Output the lines of the entries below beginning at the one with "-103,7 +103,7 @@" and ending with the last, exactly as written and without pictures.

> _SUPPLIED INFORMATION_:
= Beginning of Section =

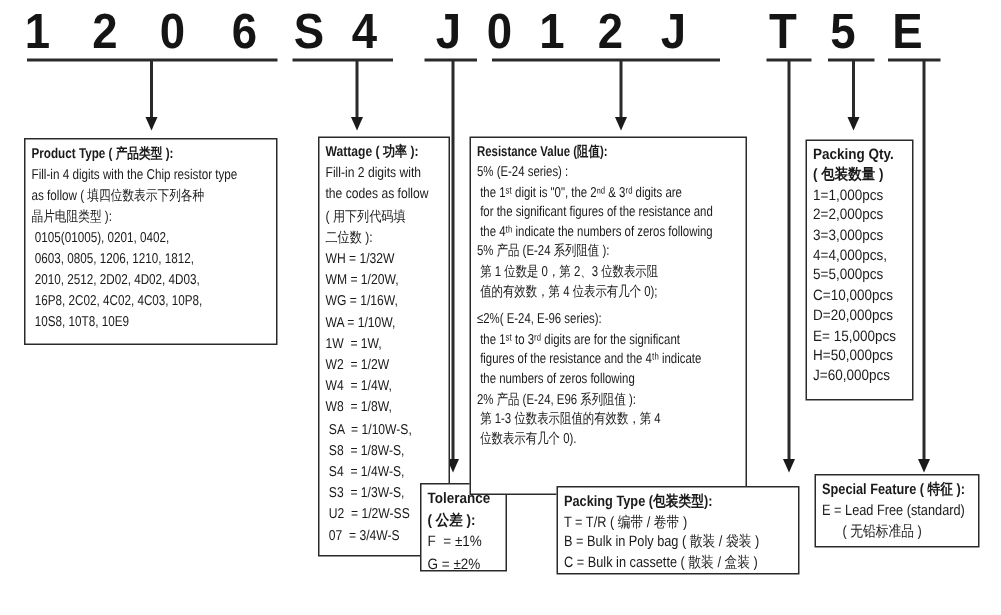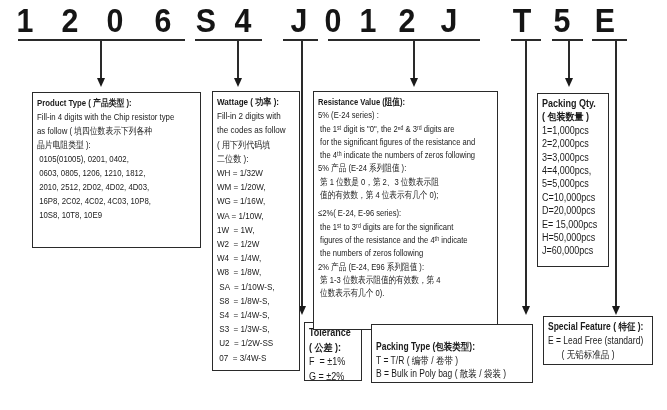--- a/index.html
+++ b/index.html
@@ -69,7 +69,7 @@
   <div class="ah" style="left:569px;top:78px"></div>
   <div class="ah" style="left:616px;top:306px"></div>
 
-  <div class="box bx1" style="left:32px;top:92px;width:169px;height:156px">
+  <div class="box bx1" style="left:16px;top:92px;width:169px;height:138px">
     <div class="ln b">Product Type ( 产品类型 ):</div>
     <div class="ln">Fill-in 4 digits with the Chip resistor type</div>
     <div class="ln">as follow ( 填四位数表示下列各种</div>

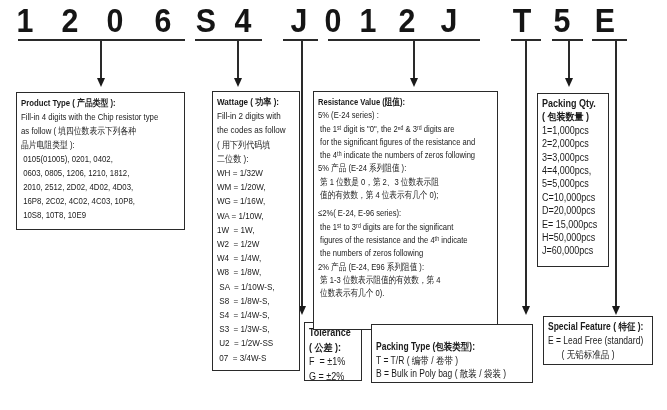--- a/index.html
+++ b/index.html
@@ -103,7 +103,7 @@
     <div class="ln"> 07  = 3/4W-S</div>
   </div>
 
-  <div class="box bx3" style="left:304px;top:322px;width:58px;height:59px">
+  <div class="box bx3" style="left:280px;top:322px;width:58px;height:59px">
     <div class="ln b">Tolerance</div>
     <div class="ln b">( 公差 ):</div>
     <div class="ln">F  = ±1%</div>

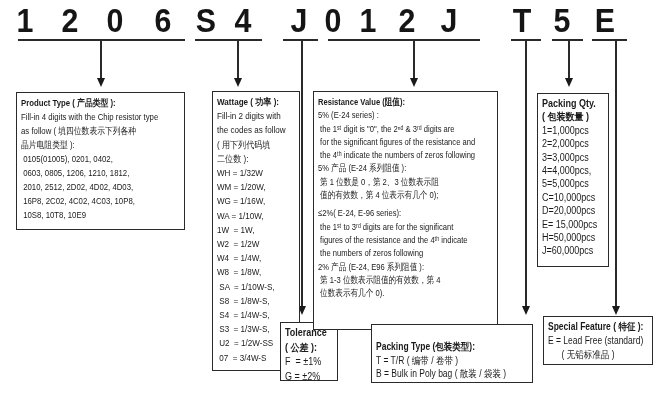--- a/index.html
+++ b/index.html
@@ -129,7 +129,7 @@
     <div class="ln"> 位数表示有几个 0).</div>
   </div>
 
-  <div class="box bx5" style="left:371px;top:324px;width:162px;height:59px;padding-top:15px">
+  <div class="box bx5" style="left:371px;top:324px;width:162px;height:59px;padding-top:3px">
     <div class="ln b">Packing Type (包装类型):</div>
     <div class="ln">T = T/R ( 编带 / 卷带 )</div>
     <div class="ln">B = Bulk in Poly bag ( 散装 / 袋装 )</div>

= End of Section =

> _TASK OUTPUT_:
@@ -103,7 +103,7 @@
     <div class="ln"> 07  = 3/4W-S</div>
   </div>
 
-  <div class="box bx3" style="left:304px;top:322px;width:58px;height:59px">
+  <div class="box bx3" style="left:280px;top:322px;width:58px;height:59px">
     <div class="ln b">Tolerance</div>
     <div class="ln b">( 公差 ):</div>
     <div class="ln">F  = ±1%</div>

--- a/index.html
+++ b/index.html
@@ -129,7 +129,7 @@
     <div class="ln"> 位数表示有几个 0).</div>
   </div>
 
-  <div class="box bx5" style="left:371px;top:324px;width:162px;height:59px;padding-top:15px">
+  <div class="box bx5" style="left:371px;top:324px;width:162px;height:59px;padding-top:3px">
     <div class="ln b">Packing Type (包装类型):</div>
     <div class="ln">T = T/R ( 编带 / 卷带 )</div>
     <div class="ln">B = Bulk in Poly bag ( 散装 / 袋装 )</div>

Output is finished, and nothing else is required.